AVAILABLE RECORDS:
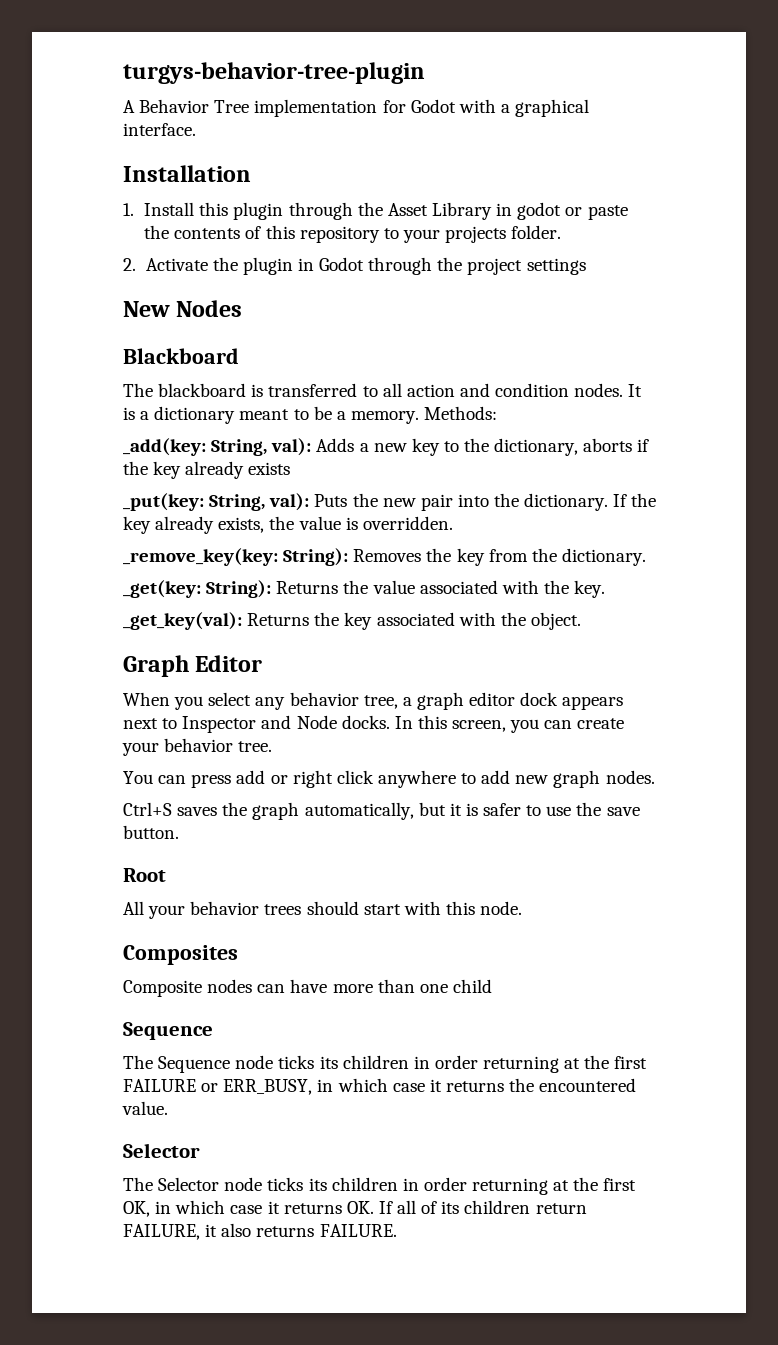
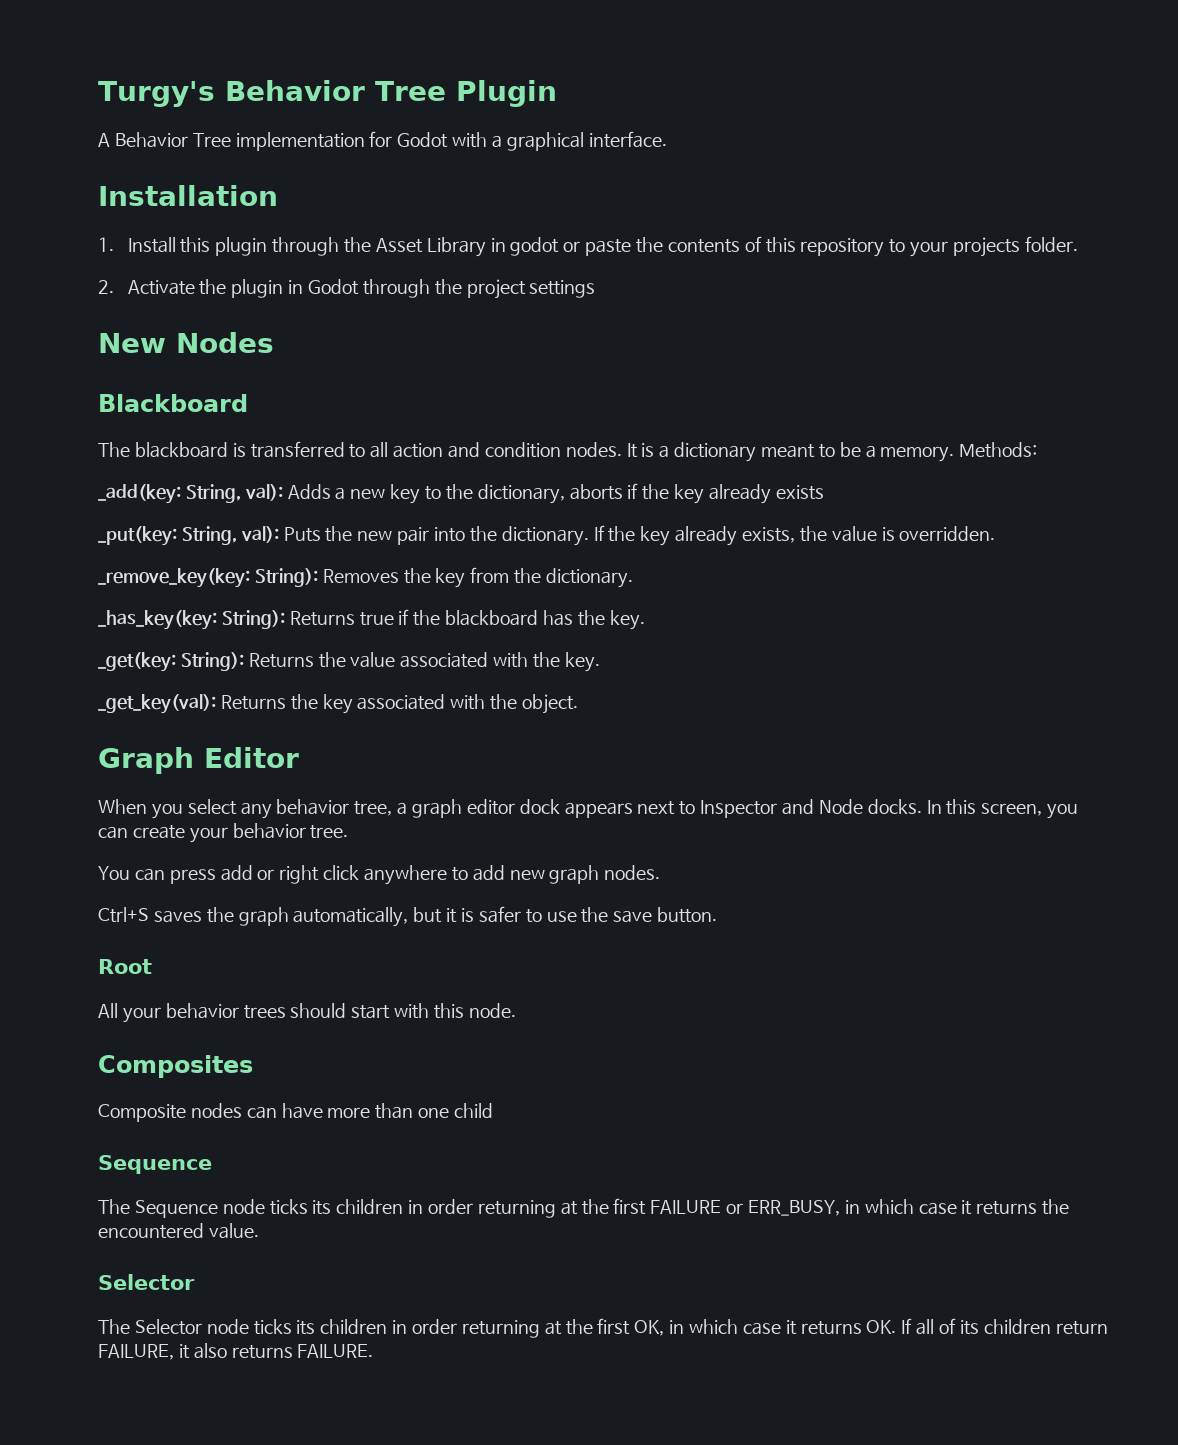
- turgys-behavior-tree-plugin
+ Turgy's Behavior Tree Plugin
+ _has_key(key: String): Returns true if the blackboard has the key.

---

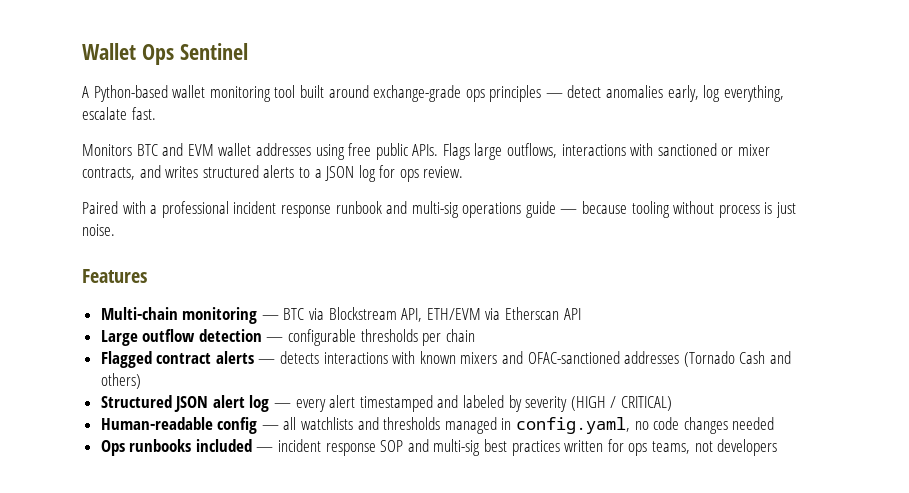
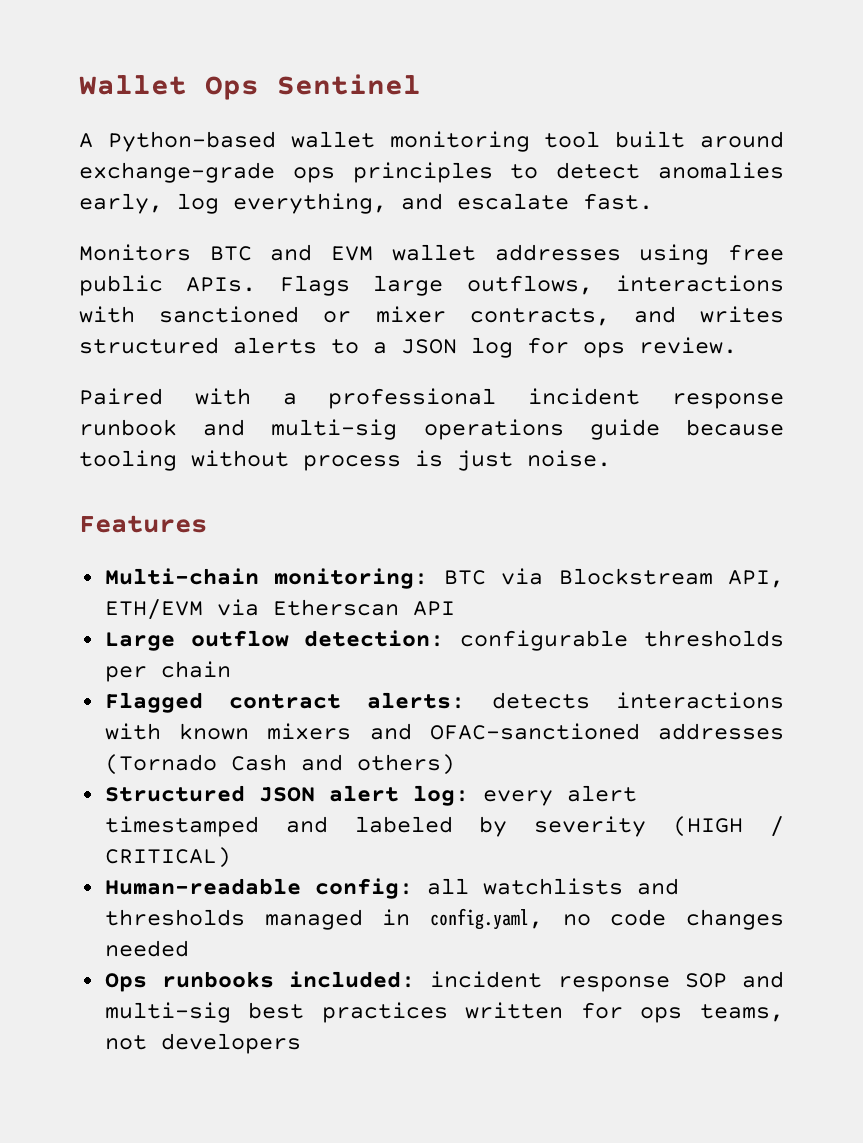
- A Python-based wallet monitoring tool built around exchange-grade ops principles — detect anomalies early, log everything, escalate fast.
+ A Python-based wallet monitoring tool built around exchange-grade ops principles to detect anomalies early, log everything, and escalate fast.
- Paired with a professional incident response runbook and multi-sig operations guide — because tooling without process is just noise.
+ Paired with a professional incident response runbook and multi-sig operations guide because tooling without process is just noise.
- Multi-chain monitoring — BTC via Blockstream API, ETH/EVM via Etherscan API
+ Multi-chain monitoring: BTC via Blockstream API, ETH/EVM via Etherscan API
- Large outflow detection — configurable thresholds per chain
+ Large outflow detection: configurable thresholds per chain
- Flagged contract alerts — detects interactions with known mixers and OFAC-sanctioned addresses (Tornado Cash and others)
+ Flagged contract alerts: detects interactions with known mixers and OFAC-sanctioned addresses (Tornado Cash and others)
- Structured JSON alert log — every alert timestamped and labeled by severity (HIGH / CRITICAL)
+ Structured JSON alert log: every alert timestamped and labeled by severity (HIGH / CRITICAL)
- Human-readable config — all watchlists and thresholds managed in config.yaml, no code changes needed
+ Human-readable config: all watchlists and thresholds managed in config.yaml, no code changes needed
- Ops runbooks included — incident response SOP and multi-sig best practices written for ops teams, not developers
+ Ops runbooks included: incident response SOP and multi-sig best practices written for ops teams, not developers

==

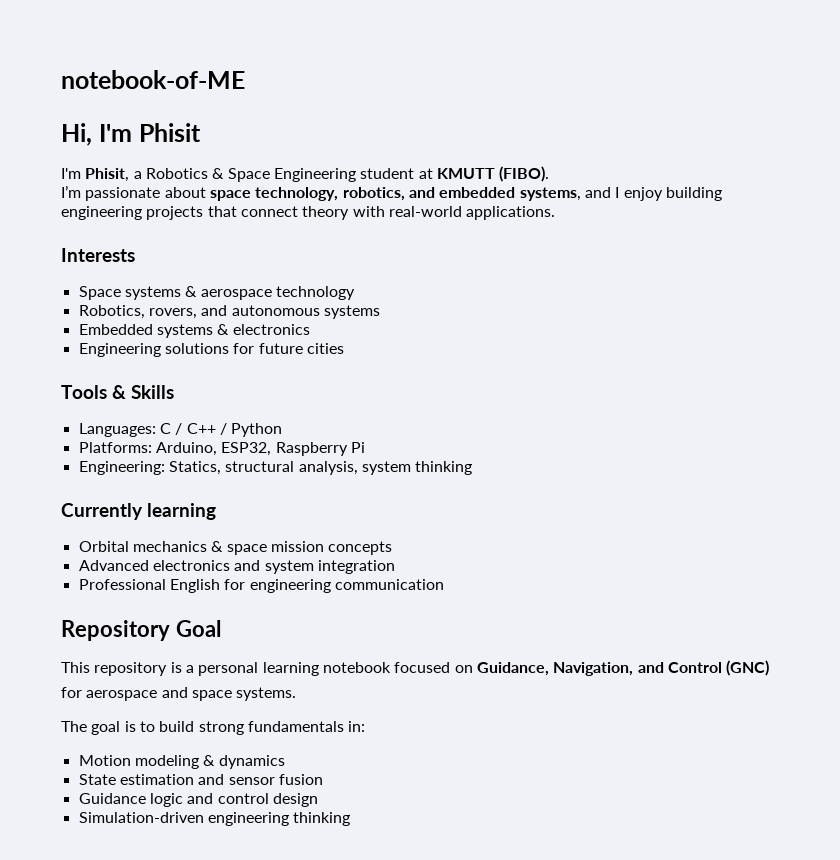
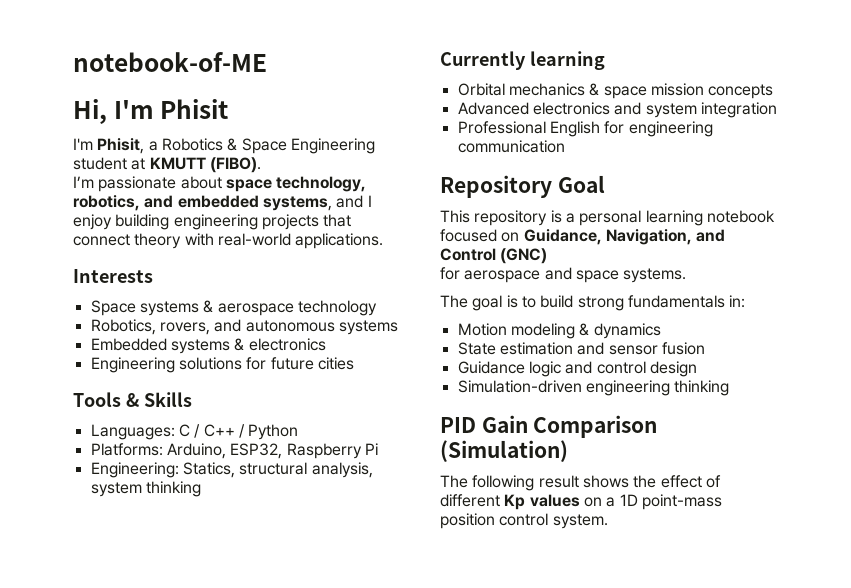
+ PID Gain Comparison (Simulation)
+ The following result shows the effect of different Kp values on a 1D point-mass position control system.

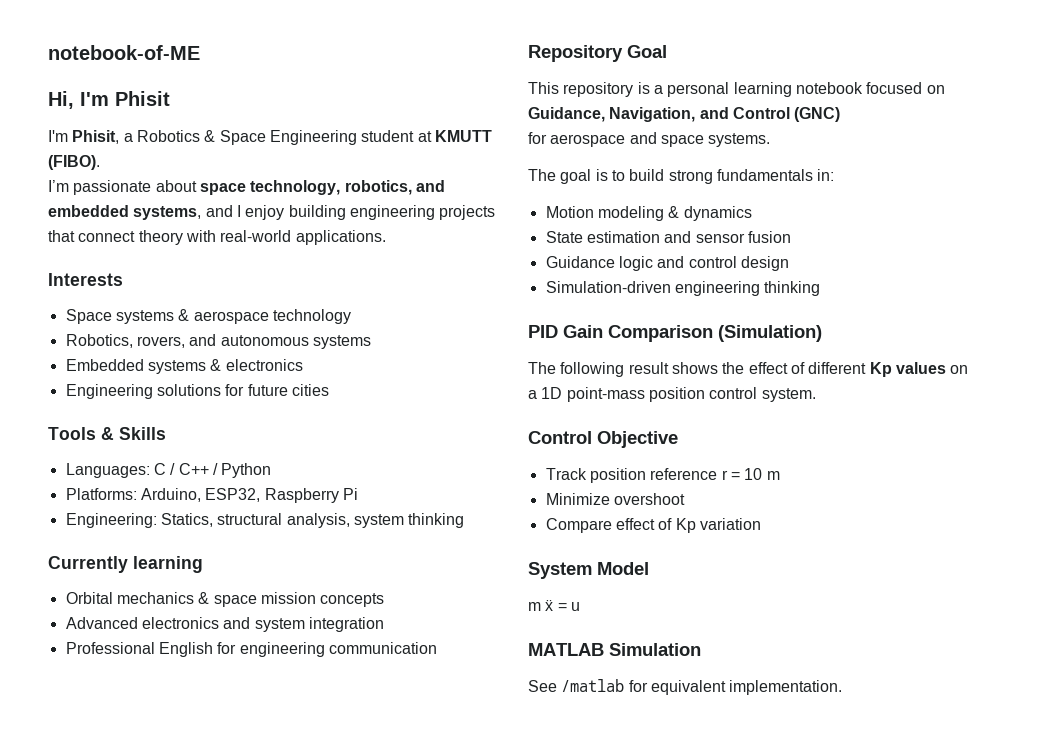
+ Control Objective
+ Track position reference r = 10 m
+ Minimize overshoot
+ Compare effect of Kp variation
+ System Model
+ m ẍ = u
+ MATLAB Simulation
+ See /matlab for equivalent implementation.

PROMPT: Transcribe, exactly and without additions, the lines of the records above, beginning with the line that contains "- A Python-based" and ending with the line that contains "Multi-chain monitoring: BTC", both included.

WRITTEN RESPONSE:
- A Python-based wallet monitoring tool built around exchange-grade ops principles — detect anomalies early, log everything, escalate fast.
+ A Python-based wallet monitoring tool built around exchange-grade ops principles to detect anomalies early, log everything, and escalate fast.
- Paired with a professional incident response runbook and multi-sig operations guide — because tooling without process is just noise.
+ Paired with a professional incident response runbook and multi-sig operations guide because tooling without process is just noise.
- Multi-chain monitoring — BTC via Blockstream API, ETH/EVM via Etherscan API
+ Multi-chain monitoring: BTC via Blockstream API, ETH/EVM via Etherscan API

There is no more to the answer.